» Records shown
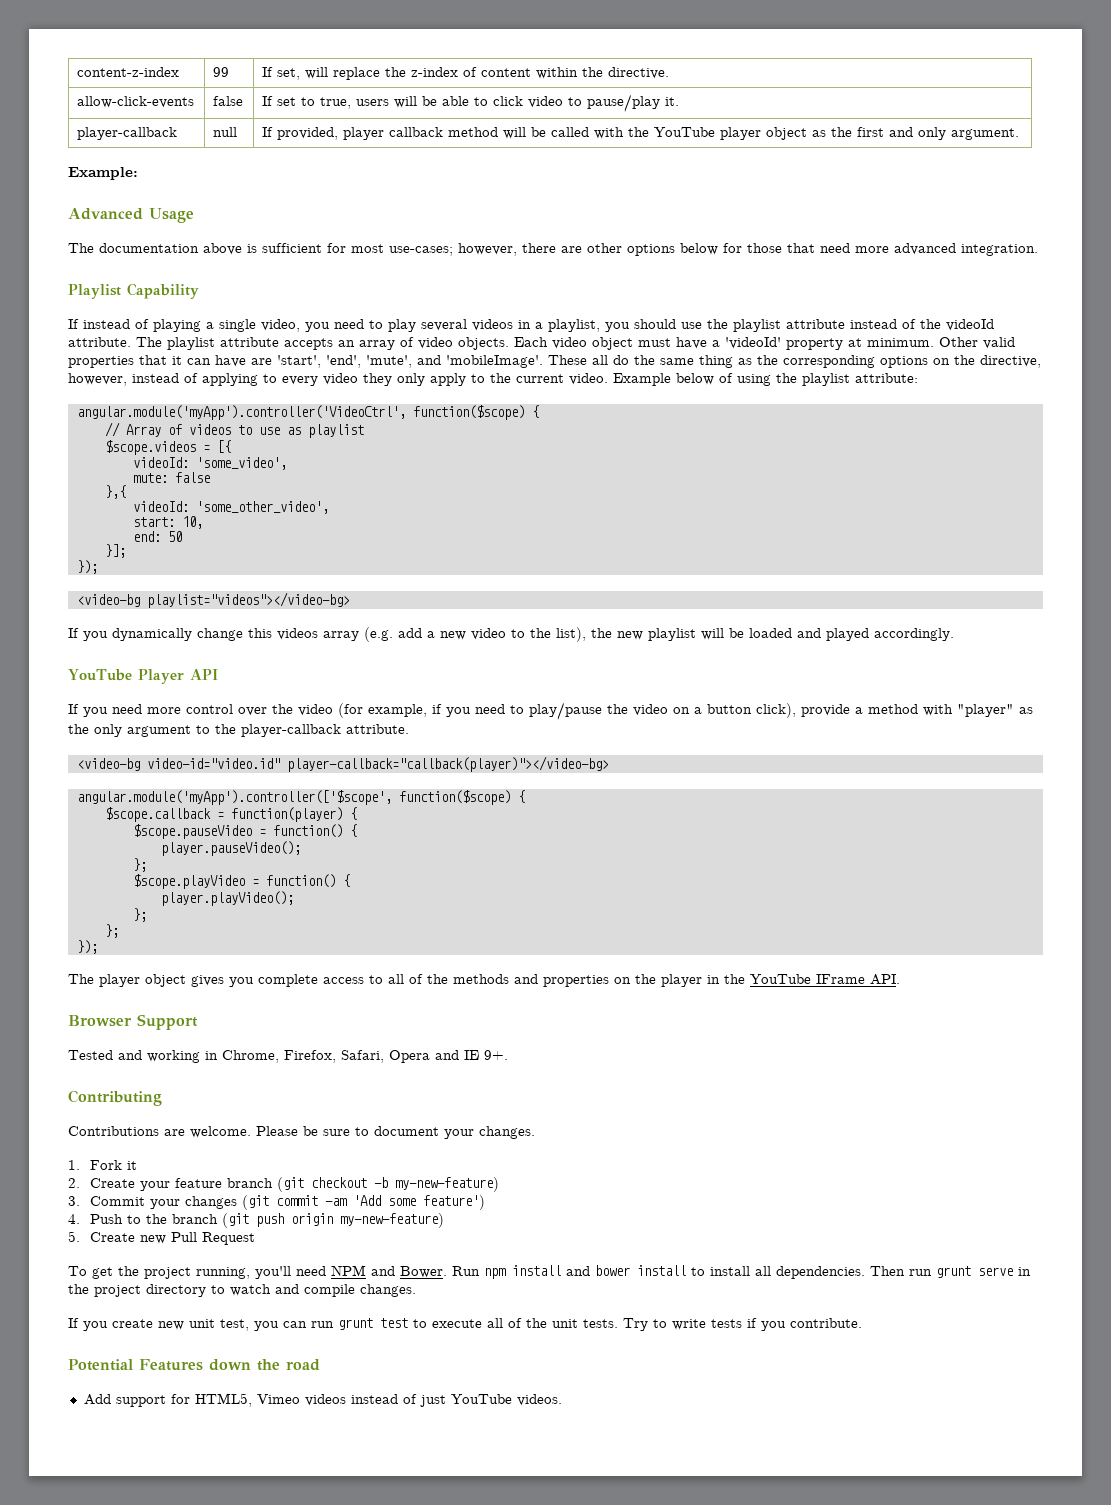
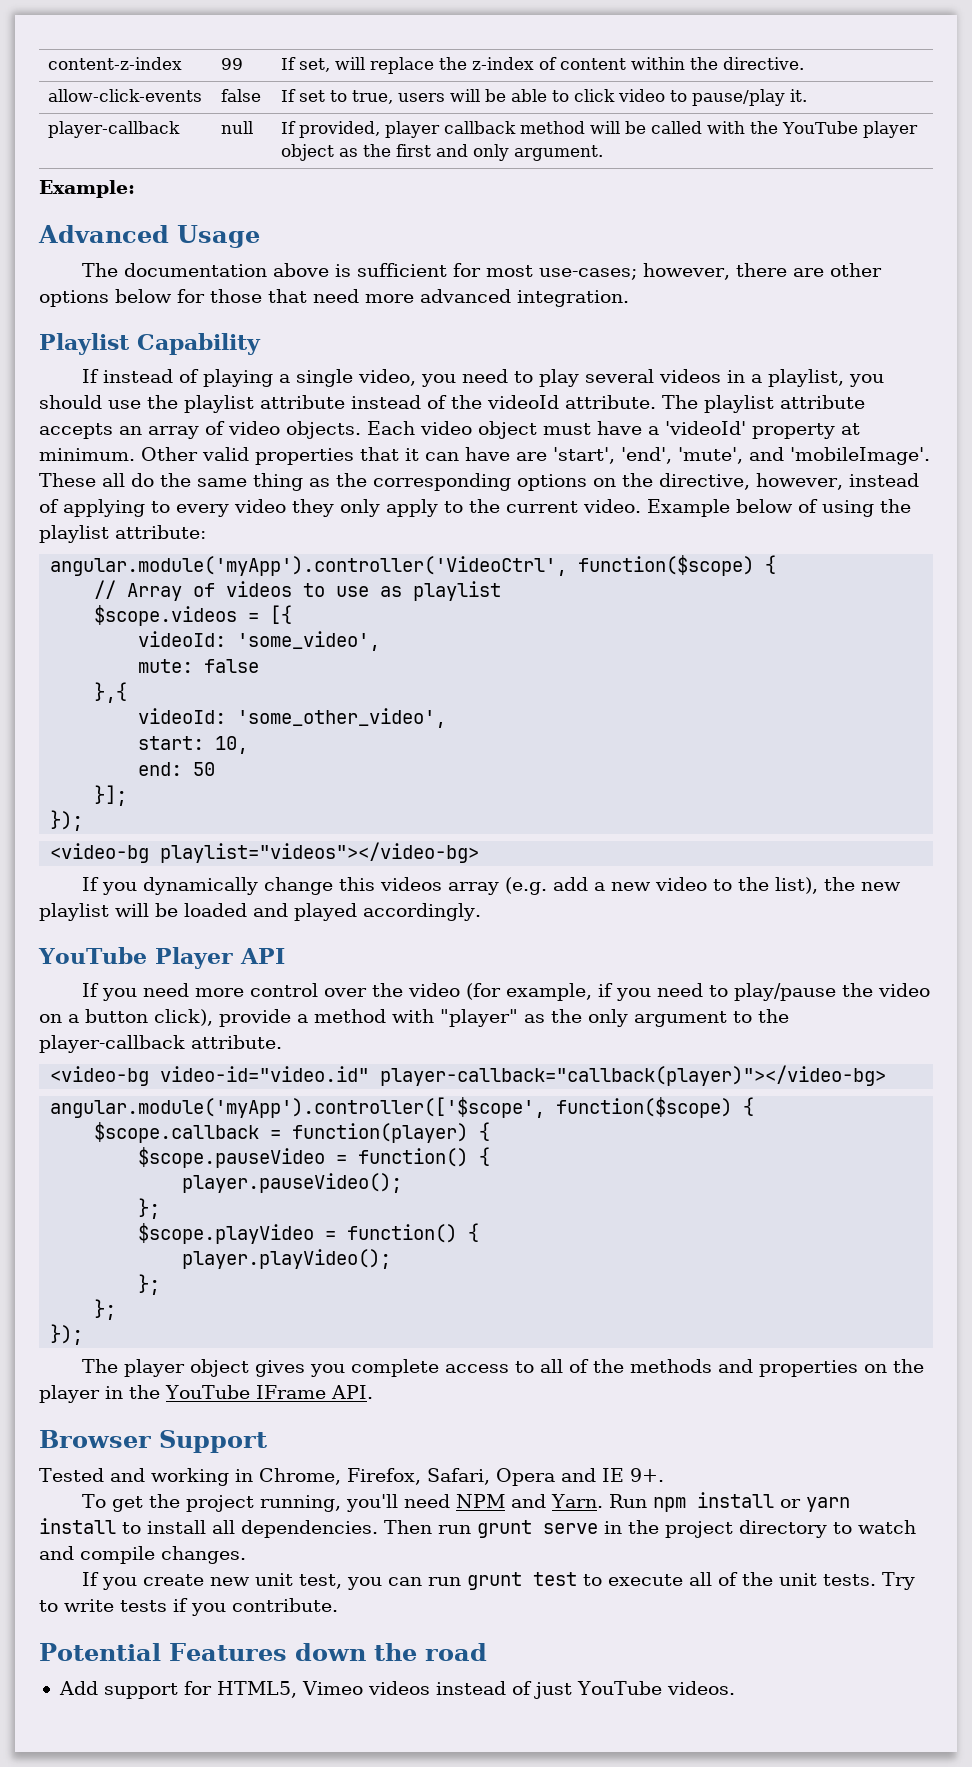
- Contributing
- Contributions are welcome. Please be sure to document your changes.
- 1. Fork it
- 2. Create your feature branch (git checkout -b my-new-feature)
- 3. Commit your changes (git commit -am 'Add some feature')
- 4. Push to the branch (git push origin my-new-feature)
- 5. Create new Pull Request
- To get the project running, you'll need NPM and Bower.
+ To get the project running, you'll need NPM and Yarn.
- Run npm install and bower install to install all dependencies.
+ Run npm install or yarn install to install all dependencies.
* * *
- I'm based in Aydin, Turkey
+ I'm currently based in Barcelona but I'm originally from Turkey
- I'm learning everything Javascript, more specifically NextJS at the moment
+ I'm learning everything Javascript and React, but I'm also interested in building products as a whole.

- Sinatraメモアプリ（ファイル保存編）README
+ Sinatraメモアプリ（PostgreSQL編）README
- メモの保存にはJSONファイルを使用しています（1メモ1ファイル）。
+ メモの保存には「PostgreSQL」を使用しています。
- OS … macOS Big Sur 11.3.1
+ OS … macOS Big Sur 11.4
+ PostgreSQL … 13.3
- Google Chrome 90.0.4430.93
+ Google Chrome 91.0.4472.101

» The task
Pick each line holding the word "macOS" out of the listing.

» Task output
- OS … macOS Big Sur 11.3.1
+ OS … macOS Big Sur 11.4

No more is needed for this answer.